That is what 90% of science is really. There aren't a lot of truly "aha" moments where someone discovers something fundamental with little outside influence.

xbmcuser

This is what I think AI as it gets better will be great at and result in some great discoveries. Today we have millions of research papers on millions of topics the amount of knowledge is impossible for any one human or a group of humans to know so requires serendipity for some discoveries.

Mr_Bees69

A person suffering hallucinations are the only true creatives, the rest is inadvertent or intentional synthesis.

slashdev

Sometimes science isn’t doing completely novel things, but combining ideas across different disciplines or areas.

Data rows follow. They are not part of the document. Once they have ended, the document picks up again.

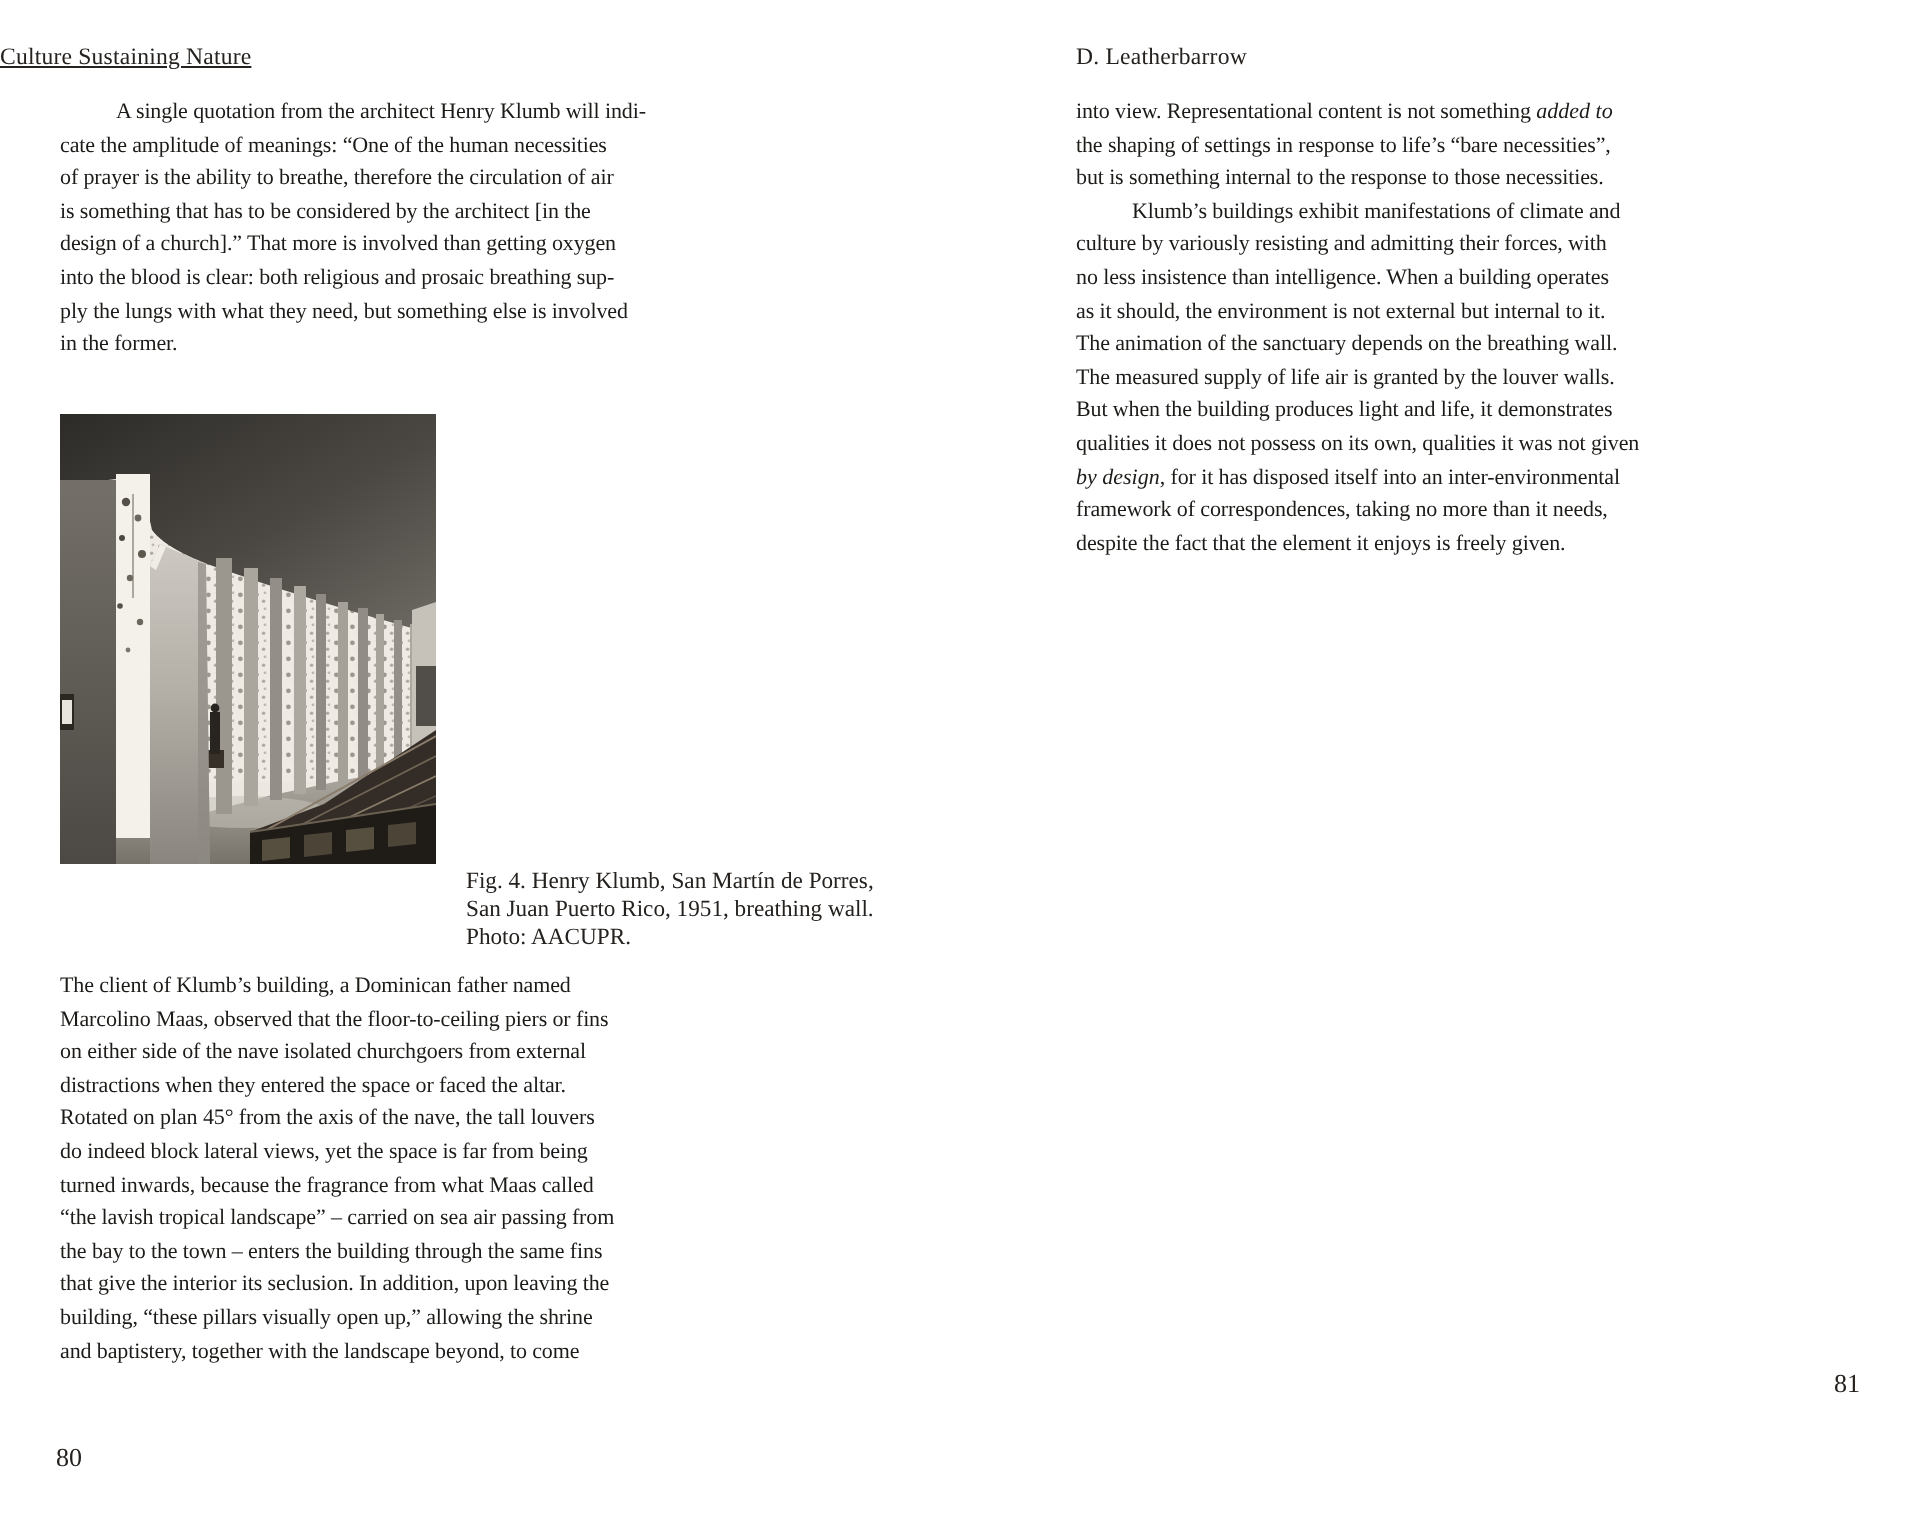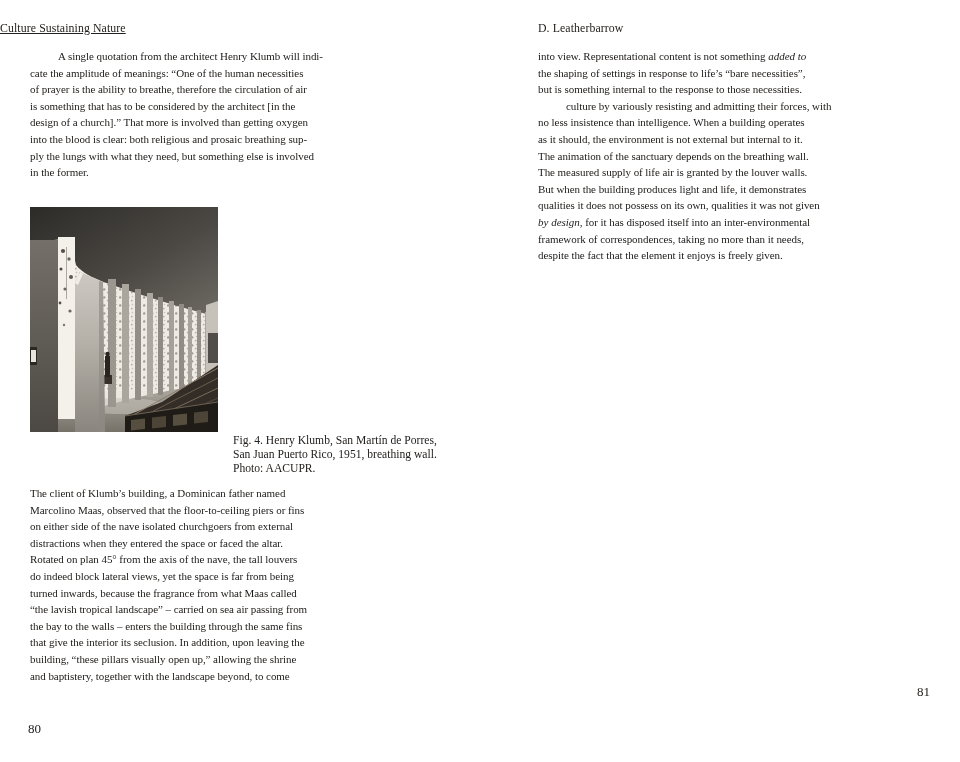--- a/index.html
+++ b/index.html
@@ -161,33 +161,34 @@
 
 <div class="abs body-text" id="col-left-p2">
     <div class="tline">The client of Klumb’s building, a Dominican father named</div>
     <div class="tline">Marcolino Maas, observed that the floor-to-ceiling piers or fins</div>
     <div class="tline">on either side of the nave isolated churchgoers from external</div>
     <div class="tline">distractions when they entered the space or faced the altar.</div>
     <div class="tline">Rotated on plan 45° from the axis of the nave, the tall louvers</div>
     <div class="tline">do indeed block lateral views, yet the space is far from being</div>
     <div class="tline">turned inwards, because the fragrance from what Maas called</div>
     <div class="tline">“the lavish tropical landscape” – carried on sea air passing from</div>
-    <div class="tline">the bay to the walls – enters the building through the same fins</div>
+    <div class="tline">the bay to the town – enters the building through the same fins</div>
     <div class="tline">that give the interior its seclusion. In addition, upon leaving the</div>
     <div class="tline">building, “these pillars visually open up,” allowing the shrine</div>
     <div class="tline">and baptistery, together with the landscape beyond, to come</div>
   </div>
 
 <div class="abs body-text" id="col-right">
   <div>
       <div class="tline">into view. Representational content is not something <i>added to</i></div>
       <div class="tline">the shaping of settings in response to life’s “bare necessities”,</div>
       <div class="tline">but is something internal to the response to those necessities.</div>
     </div>
   <div class="indent-first">
+      <div class="tline">Klumb’s buildings exhibit manifestations of climate and</div>
       <div class="tline">culture by variously resisting and admitting their forces, with</div>
       <div class="tline">no less insistence than intelligence. When a building operates</div>
       <div class="tline">as it should, the environment is not external but internal to it.</div>
       <div class="tline">The animation of the sanctuary depends on the breathing wall.</div>
       <div class="tline">The measured supply of life air is granted by the louver walls.</div>
       <div class="tline">But when the building produces light and life, it demonstrates</div>
       <div class="tline">qualities it does not possess on its own, qualities it was not given</div>
       <div class="tline"><i>by design</i>, for it has disposed itself into an inter-environmental</div>
       <div class="tline">framework of correspondences, taking no more than it needs,</div>
       <div class="tline">despite the fact that the element it enjoys is freely given.</div>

AI has some potential here, because unlike a human, AI can be trained across all of it and has the opportunity to make connections a human, with more limited scope, might miss.

Borealid

What matters isn't that an AI "make connections", it's that the AI generates some text that causes a human to make the connections. It doesn't even matter if what the AI generates is true or not, if it leads the human to truth.

In this particular example it wasn't useful because the reader already knew the answer and was fishing for it with the LLM. But generally using an LLM as a creativity-inducer (a brainstorming tool) is fine, and IMO a better idea than trying to use them as an oracle.

dmix

> Sometimes science isn’t doing completely novel things, but combining ideas across different disciplines or areas.

That's basically 99% of startups/business too.

godelski

  > to make connections a human, with more limited scope, might miss.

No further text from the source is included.